Marcos Zampieri, George Mason University
Sara Rosenthal, IBM Research
Preslav Nakov, Mohamed Bin Zayed University of Artificial Intelligence
Alphaeus Dmonte, George Mason University
Tharindu Ranasinghe, Aston University

Open Access

Archived with thanks to Cambridge Core

License: CC by 4.0

Uploaded 22 February 2024

Abstract

The OffensEval shared tasks organized as part of SemEval-2019-2020 were very popular, attracting over 1300 participating teams. The two editions of the shared task helped advance the state of the art in offensive language identification by providing the community with benchmark datasets in Arabic, Danish, English, Greek, and Turkish. The datasets were annotated using the OLID hierarchical taxonomy, which since then has become the de facto standard in general offensive language identification research and was widely used beyond OffensEval. We present a survey of OffensEval and related competitions, and we discuss the main lessons learned.
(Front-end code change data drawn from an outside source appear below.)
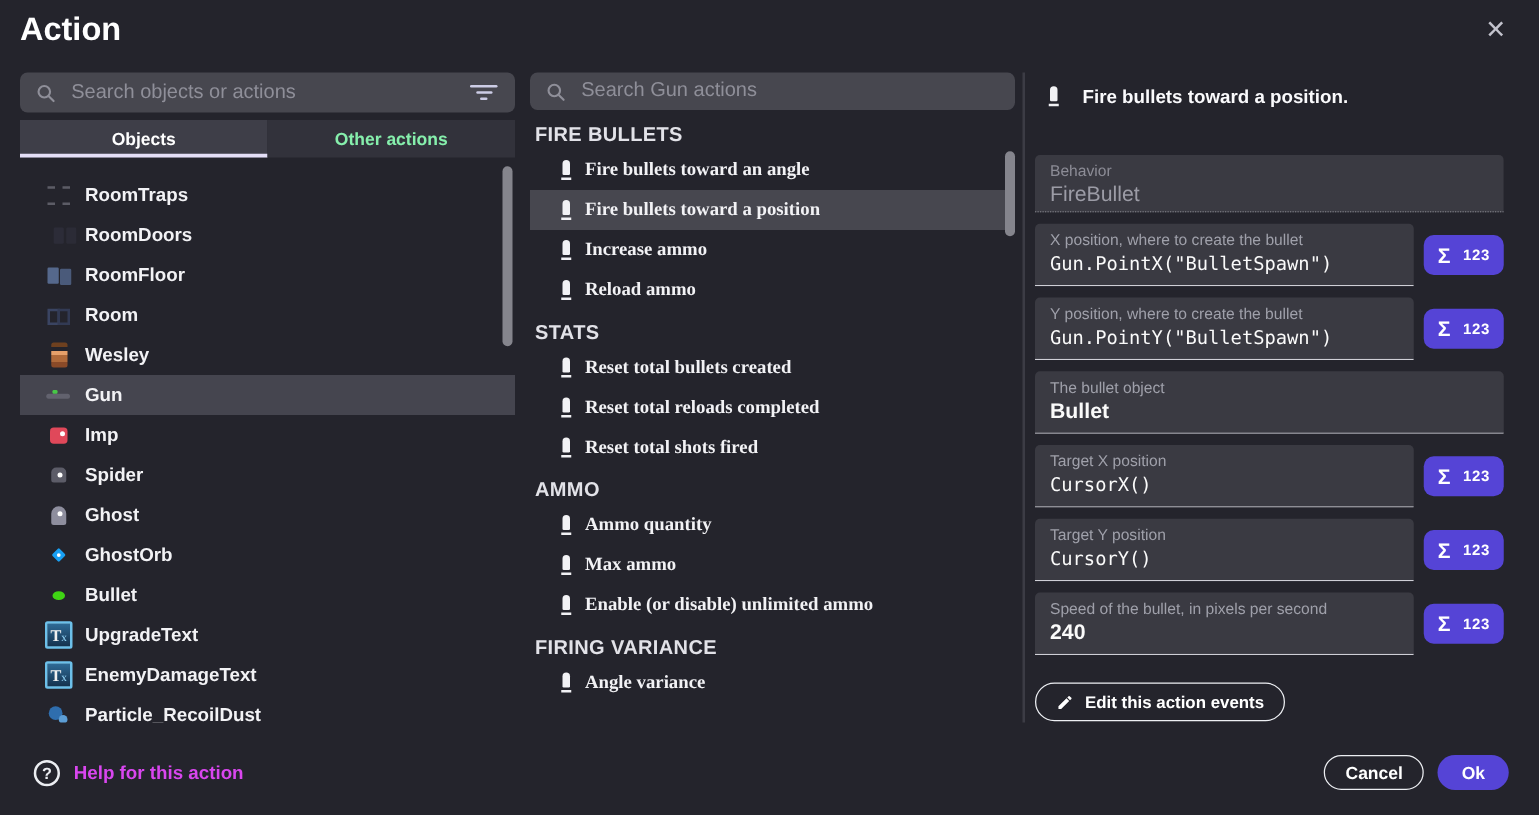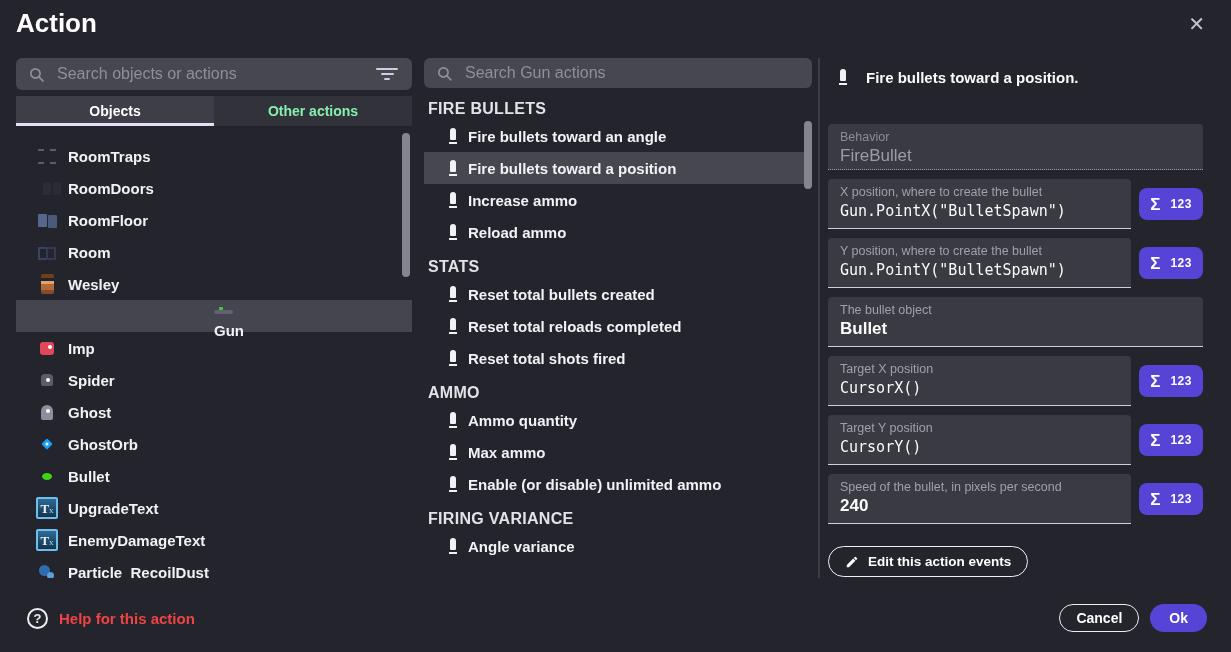"Fire bullets toward an angle" .action-row { font-family: none -> Liberation Serif, serif }
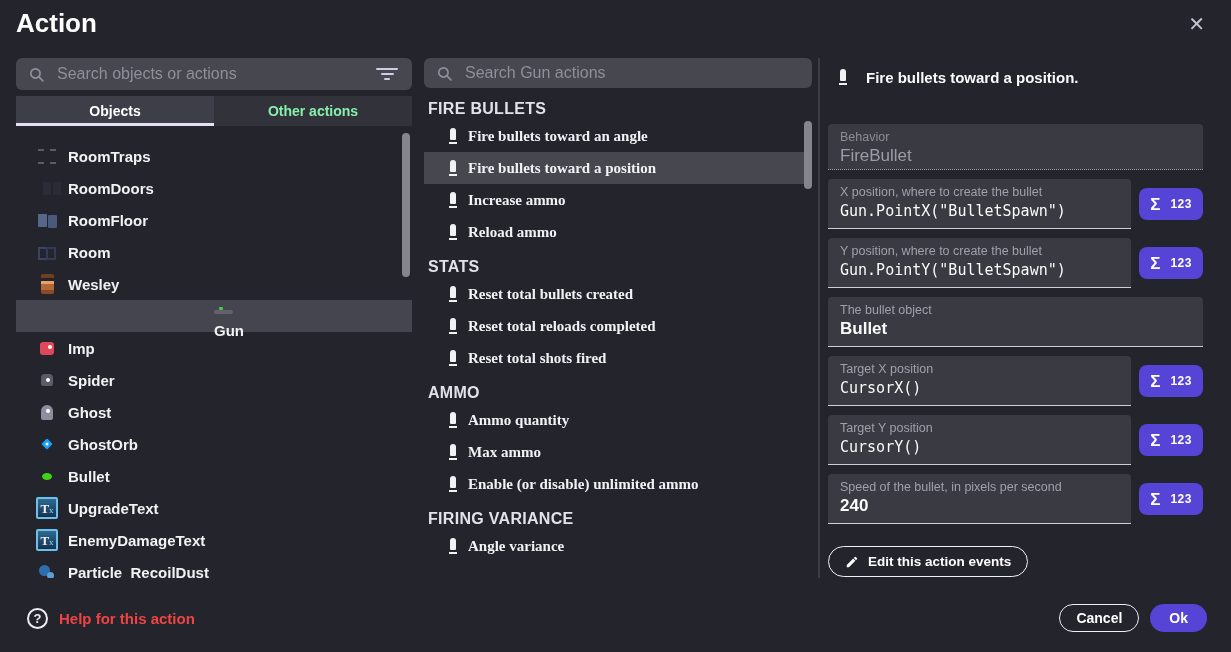"Gun" .obj-row.selected { flex-direction: column -> none }
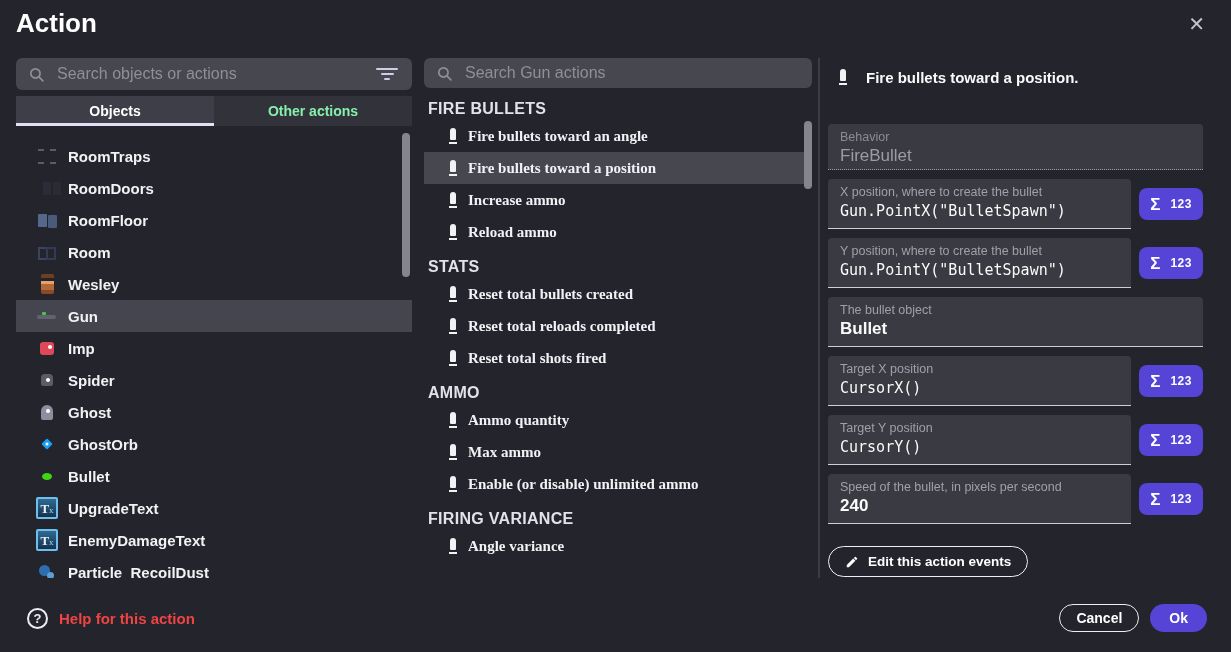"Help for this action" .help-label { color: #ef4444 -> #d946ef }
We further evaluate the performance of Large Language Models (LLMs), which have recently revolutionalized the field of Natural Language Processing. We use zero-shot prompting with six popular LLMs and zero-shot learning with two task-specific fine-tuned BERT models, and we compare the results against those of the top-performing teams at the OffensEval competitions. Our results show that while some LMMs such as Flan-T5 achieve competitive performance, in general LLMs lag behind the best OffensEval systems.